英国湖水地方・魔法の庭ダルメイン
昨日 ( 5/31 ) テレビBSプレミアム 3 ~魔法の庭ダルメイン▽ 英国湖水地方・秋冬そして春 ▽ リス大活躍 ▽ 屋敷伝統りんご料理~を見ていたら、見慣れた絵が登場しました。
ロバート メイ( Robert May; 1588-1664 ) が1660年から1665年に書いたThe Accomplisht Cook or the Art and Mystery of Cookery の中にある“アカシカのパイ包み焼き“ が一部分引用されていました。
私がかって訳した料理書の中にロバート メイの上記の料理本があります。その部分を引用しておきます。パイの表面に描かれた文様は下の本の中にある図柄そのままでした。シカ肉にしっかりとスパイスを効かせてバターを入れるのがこのレシピの優れたところで、この料理を作らなくても、料理に興味のある方は参考になさってください。その際使っていた型は、下の図柄を拡大すると詳細まではっきりと分かります。

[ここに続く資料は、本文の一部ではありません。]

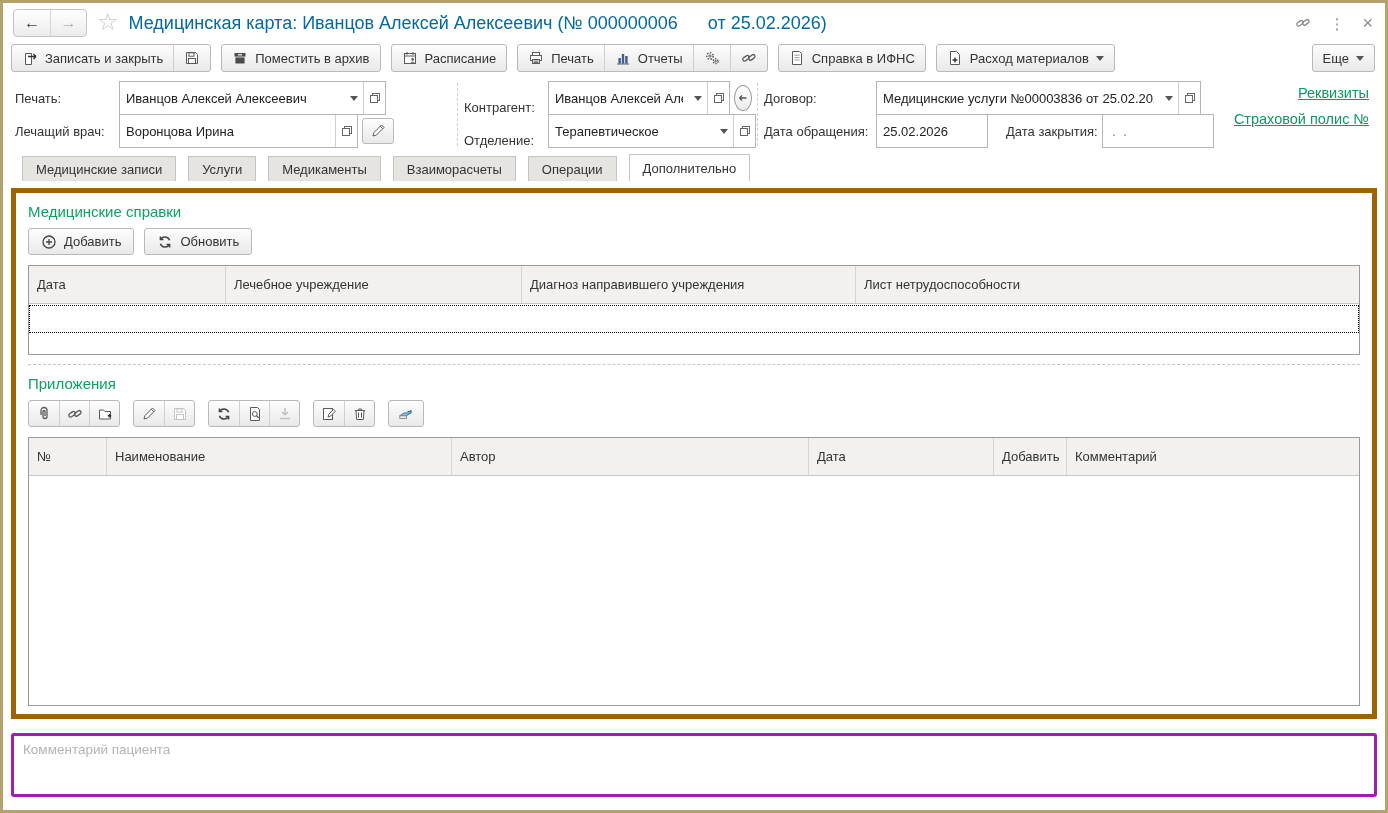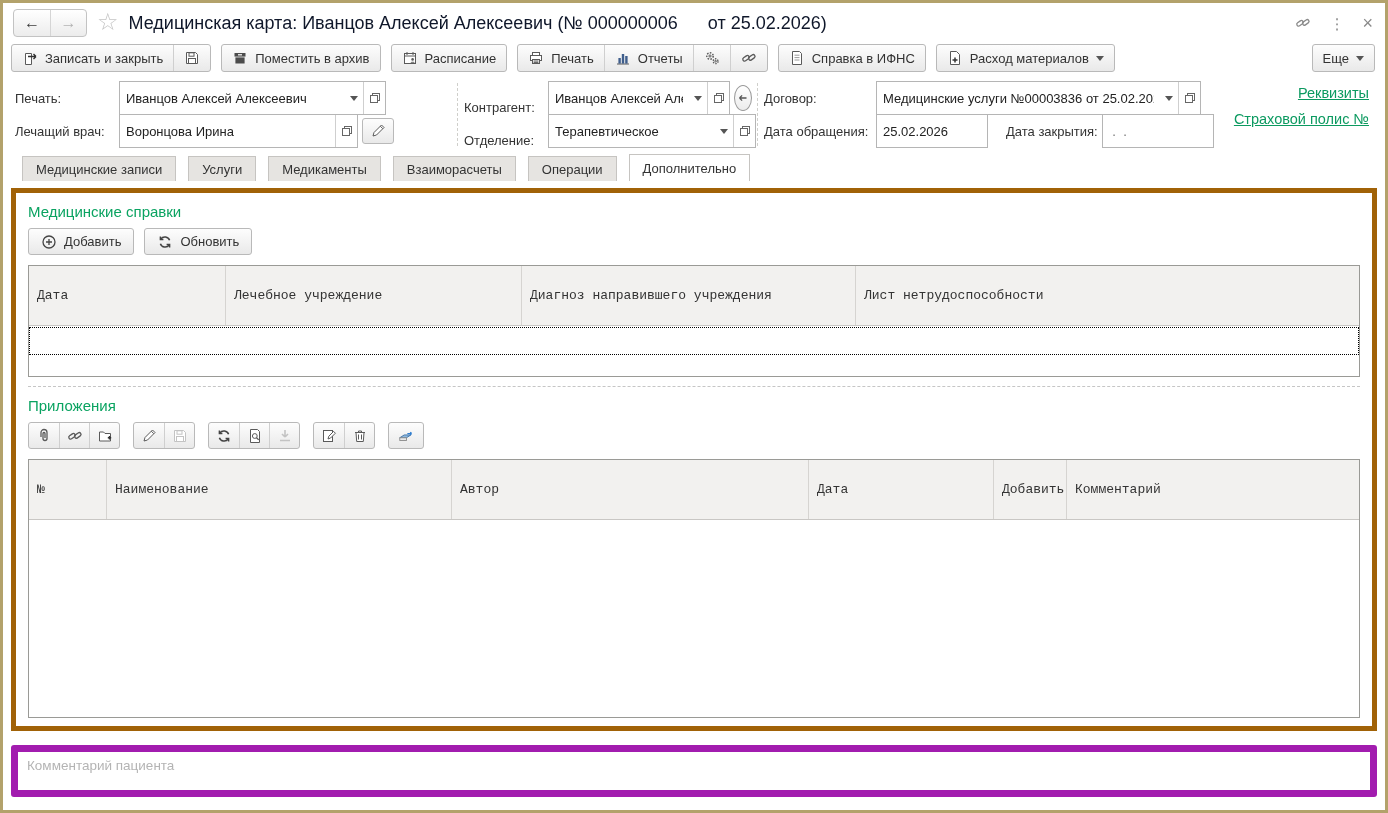"Медицинская карта: Иванцов Алексей" .wtitle { color: #0f172a -> #0369a1 }
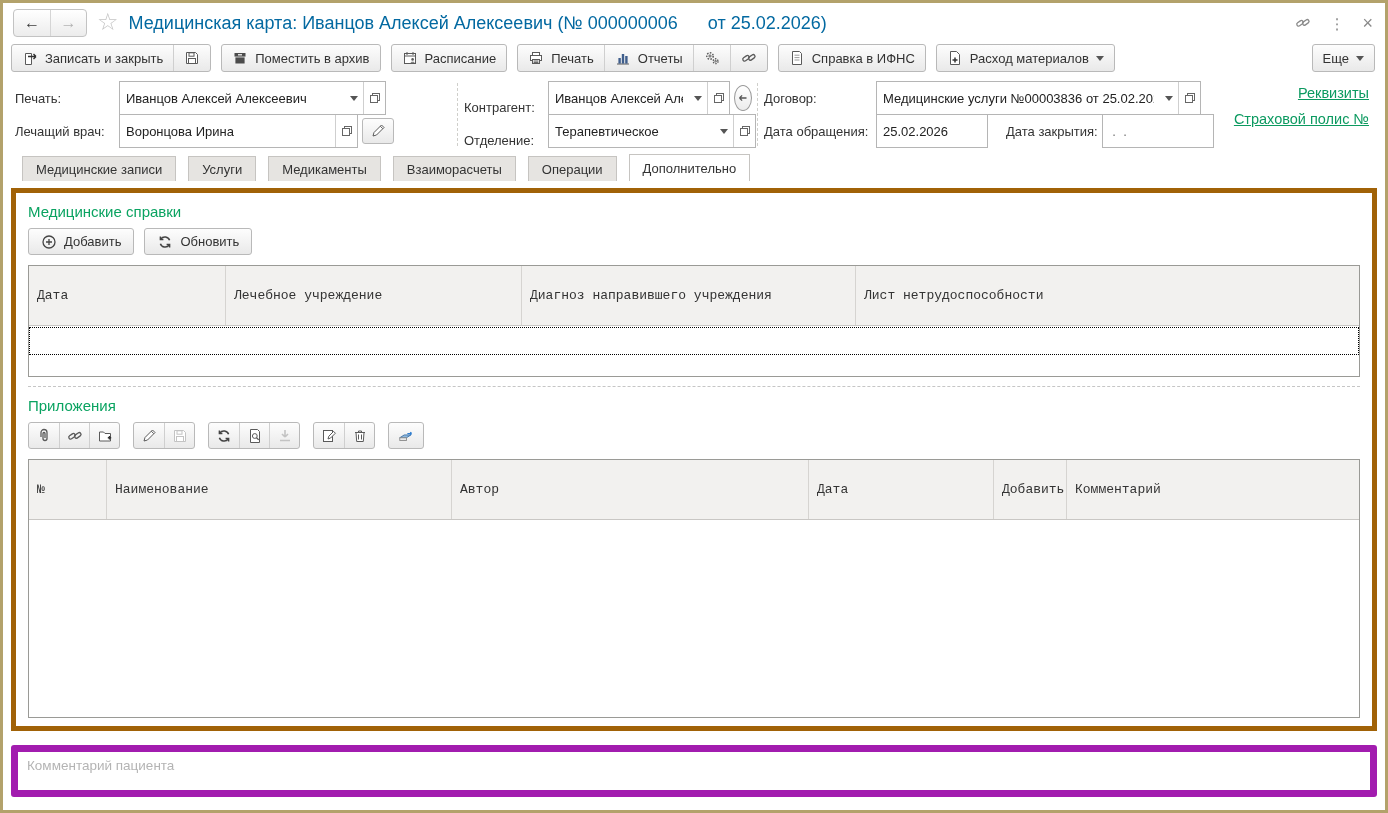"Дата" .th { font-family: Liberation Mono, monospace -> none; padding: 22px 8px -> 11px 8px }
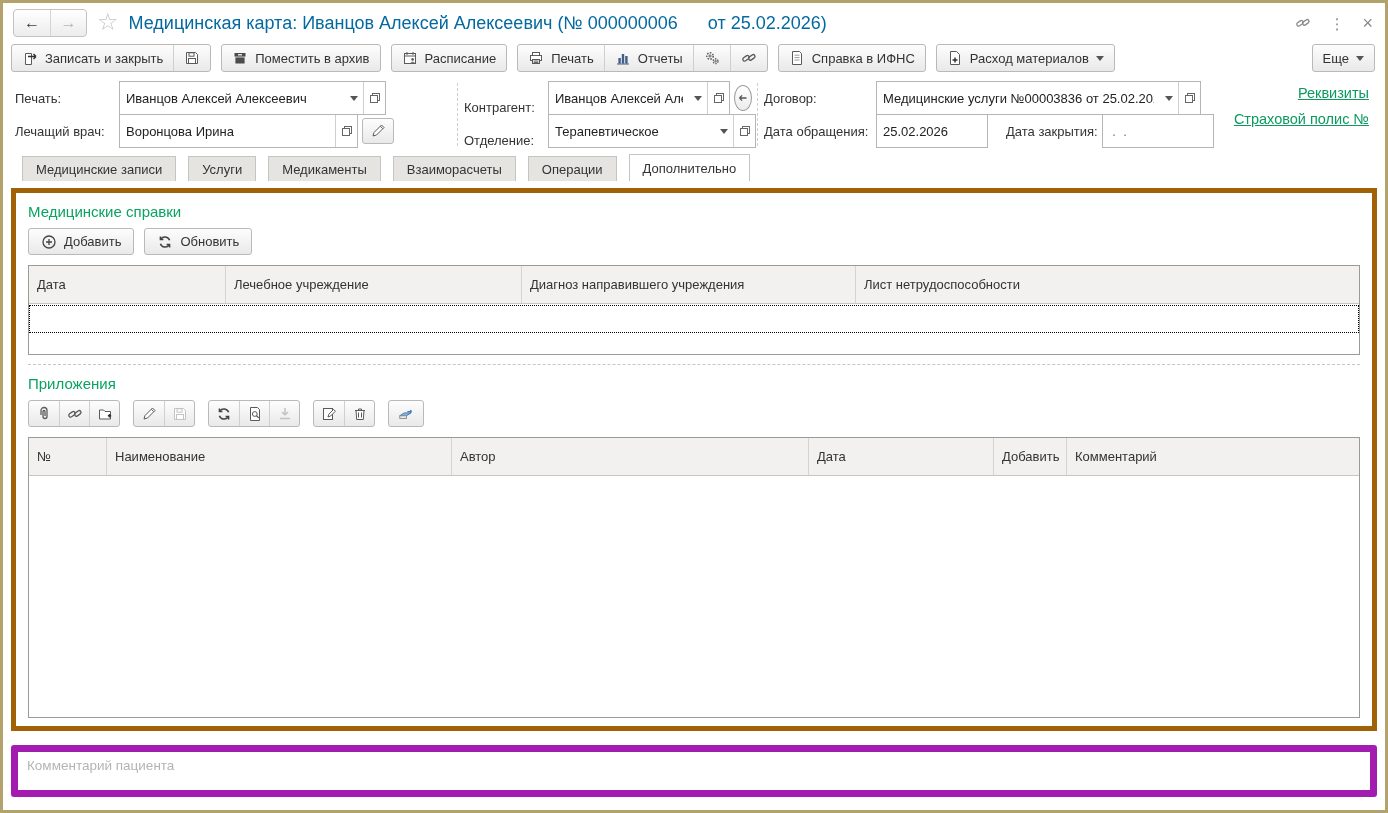"Комментарий пациента" .comment { border: 7px solid #a21caf -> 3px solid #a21caf; height: 52px -> 64px }
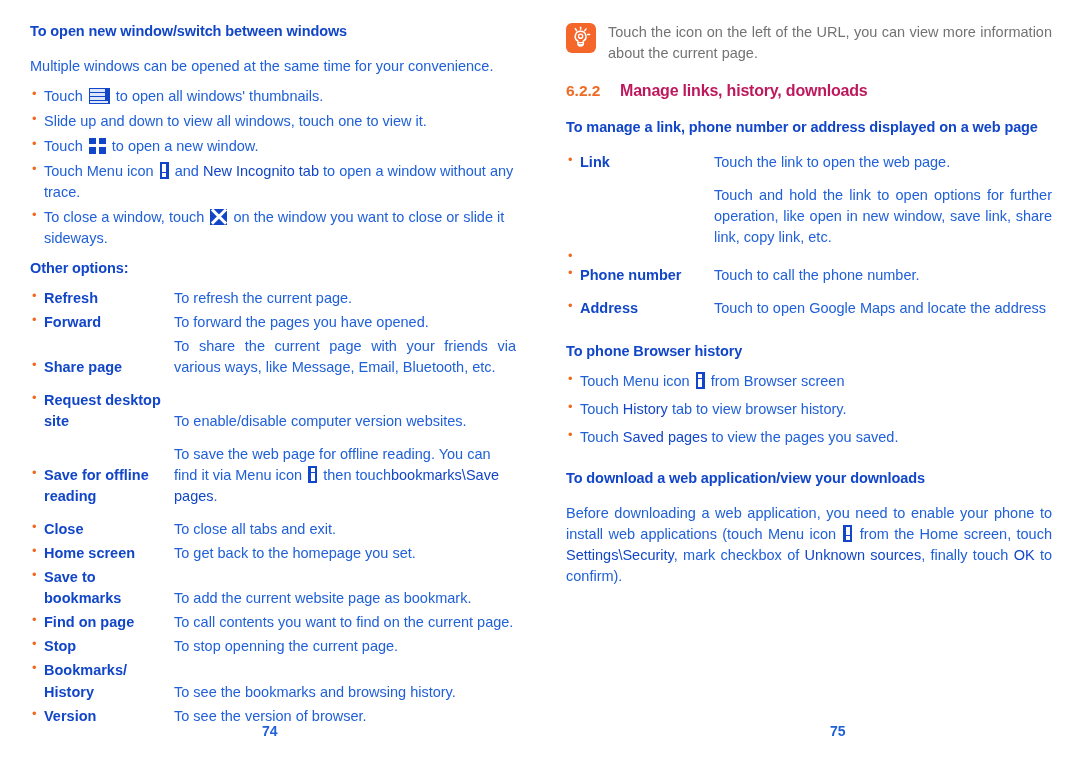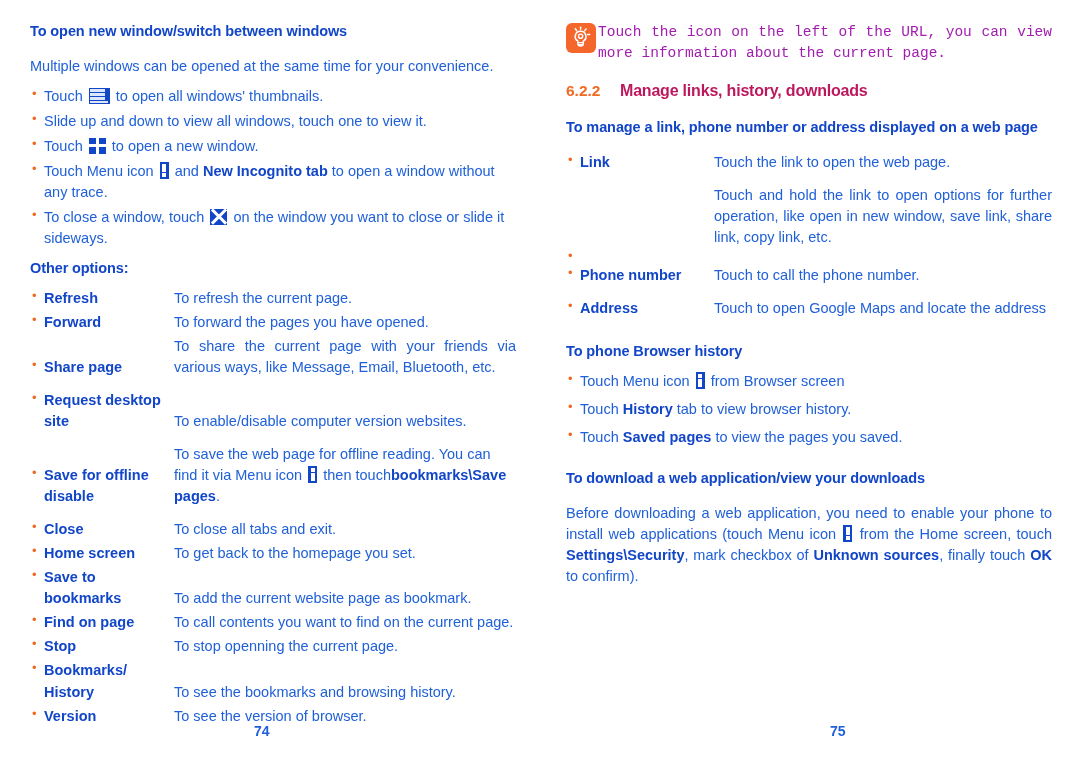"Touch the icon on the" .tip-text { color: #a21caf -> #737373; font-family: Liberation Mono, monospace -> none; padding-left: 2px -> 12px }
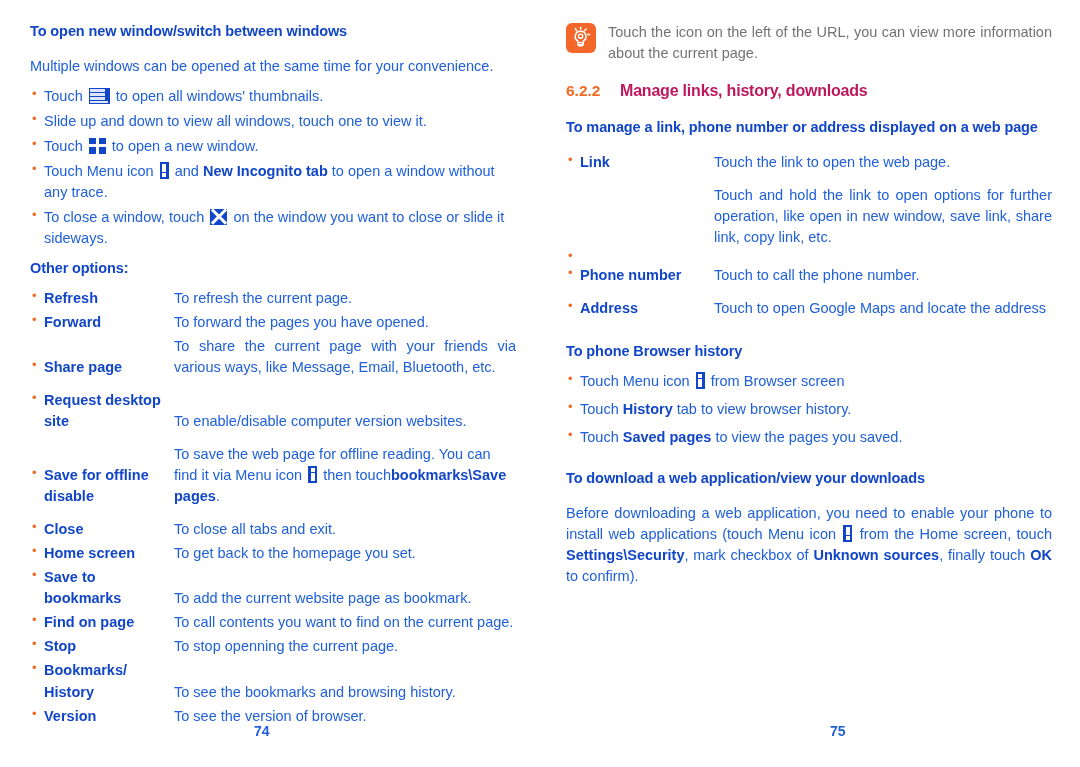"New Incognito tab" b, .bld { font-weight: bold -> normal }
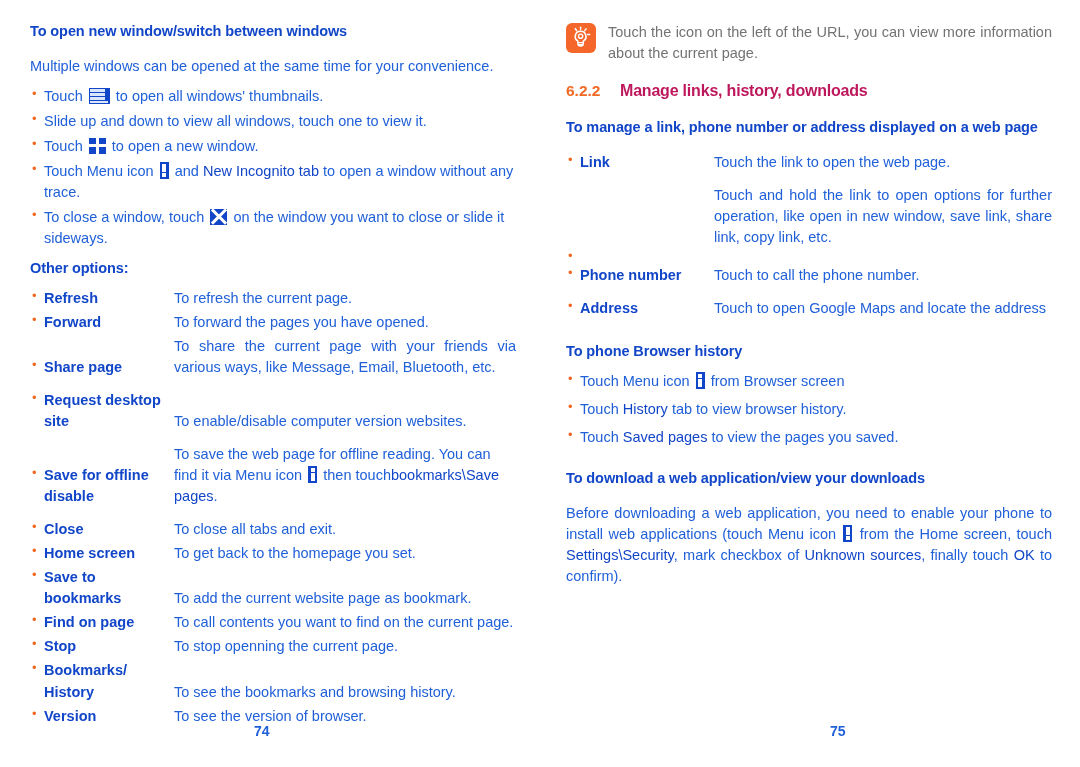"Save for offline disable" div.term { text: disable -> reading }
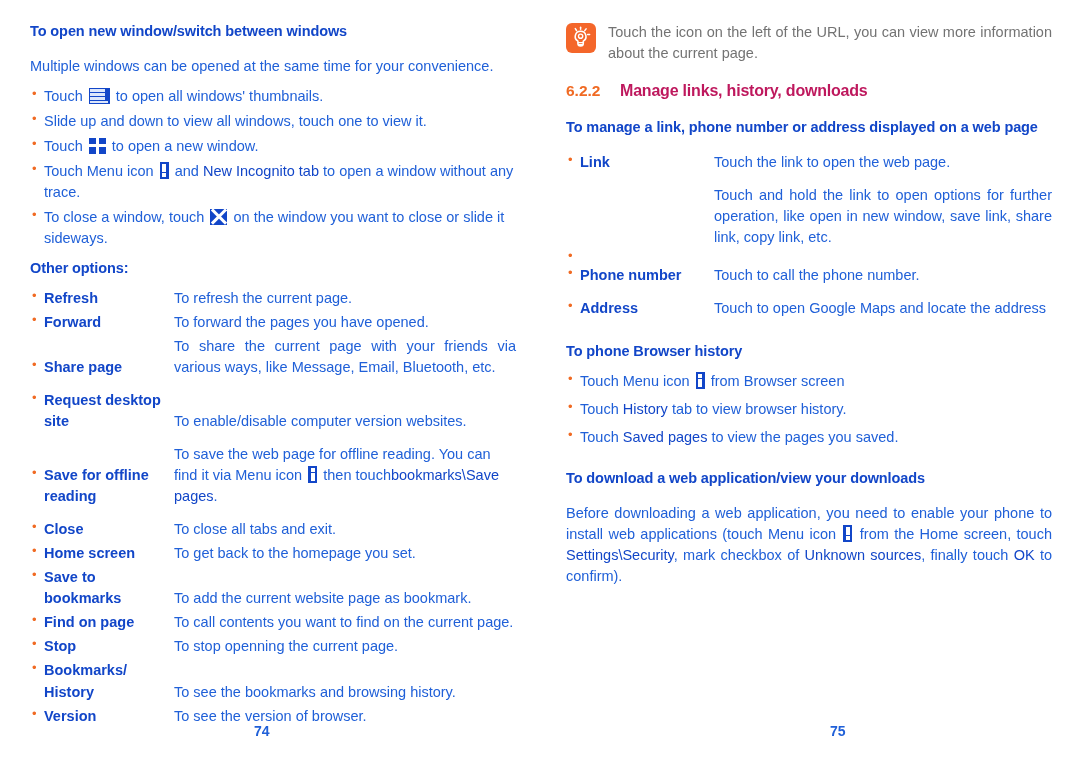"74" .pagenum-left { left: 254px -> 262px }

興味をそそられてみていましたが、TV内で作られていた内容はレシピそのままでした。この番組は人気があるらしくビデオに取っておられる方も多い様です。「鹿肉の料理」に興味がおありの方も多いのではと思い、今回ブログで取り上げました。
アカシカを焼く
アカシカのサイドを用意して骨を取り調味する。バックの筋を取り、皮を剥ぐ。フィレ又はバックに中指大のラードをラードする。先ずナツメグ、ペッパーで調味する。ペッパーを4オンス、ナツメグを4オンス、塩を6オンス用意して一緒に混ぜる。ヴェニスンのサイドに調味する。調味しやすいように内側にナイフで切れ込みを入れる。この形に合わせてパイを作る。パイの底にバター、クローヴを1/4オンス、ベイリーフを1―2枚肉の上に置いて調味する。しっかりと覆う。クローヴ、保存の良いバターを入れて蓋をして8―9時間焼く。最初によくといた卵6―7個を塗る。焼けたら冷ましてよく澄ませたバターを入れる。
アカシカのサイド又は1/2のハンチを用意してライミール1/2ブッシェルを粗めに篩ってボイルした水だけを入れて非常に硬く作る。
熱くして食べるにはシーズニングを半分にして焼き、クラレットワインと良質のバターを入れる。
The Accomplisht Cook or the Art and Mystery of Cookery から引用
弓の模様をつけたパイ包みの横にある、右側の蓋付き鍋の様なものは、アカシカを使って作るパイの型です。平たく作る方法と、円筒形のパイのなかにシカ肉を入れて焼く二通りの方法があります。アカシカは脂身が少ないので「ラード」することと、「バター」を入れることが必須です。
また、パイクラストは、メイの時代では、小麦粉1ポトル( 約 1.2kg)の中にバターを1/4―1/2ポンド、冷水を入れて作る方法を取っていました。上の料理からも分かるようにパイクラストはあくまでも料理を入れて蒸し焼きにするための「容器」でした。固くて食べられなかったと思われます。小麦粉の中に卵とバター、冷水を入れて作る「コールドバターペイスト」もありましたが、今のように美味しいパイ皮が登場するのはもう少ししてからです。
もう少し詳しく説明すると、メイが料理書が出版した1660年は中世後期からすでに250年は経っていますので、クラストはすでに食べられるのではと思いがちですが、そうではないようです。料理書の中で骨髄のパイはbaking ではなく、シチュ、ポタージュと同じboiling の中に分類されています。小麦粉と水で作った(コフィン)はポットと同じ食材を煮る“入れ物”として扱われています。オーブンに入れて蒸し焼きにする鍋です。蓋をして食材を入れて煮る鍋と同じで、硬くて食べることができなかったたようです。
文中、サイド、バック、フィレ、ハンチとあるのは鹿肉の各部位の名称です。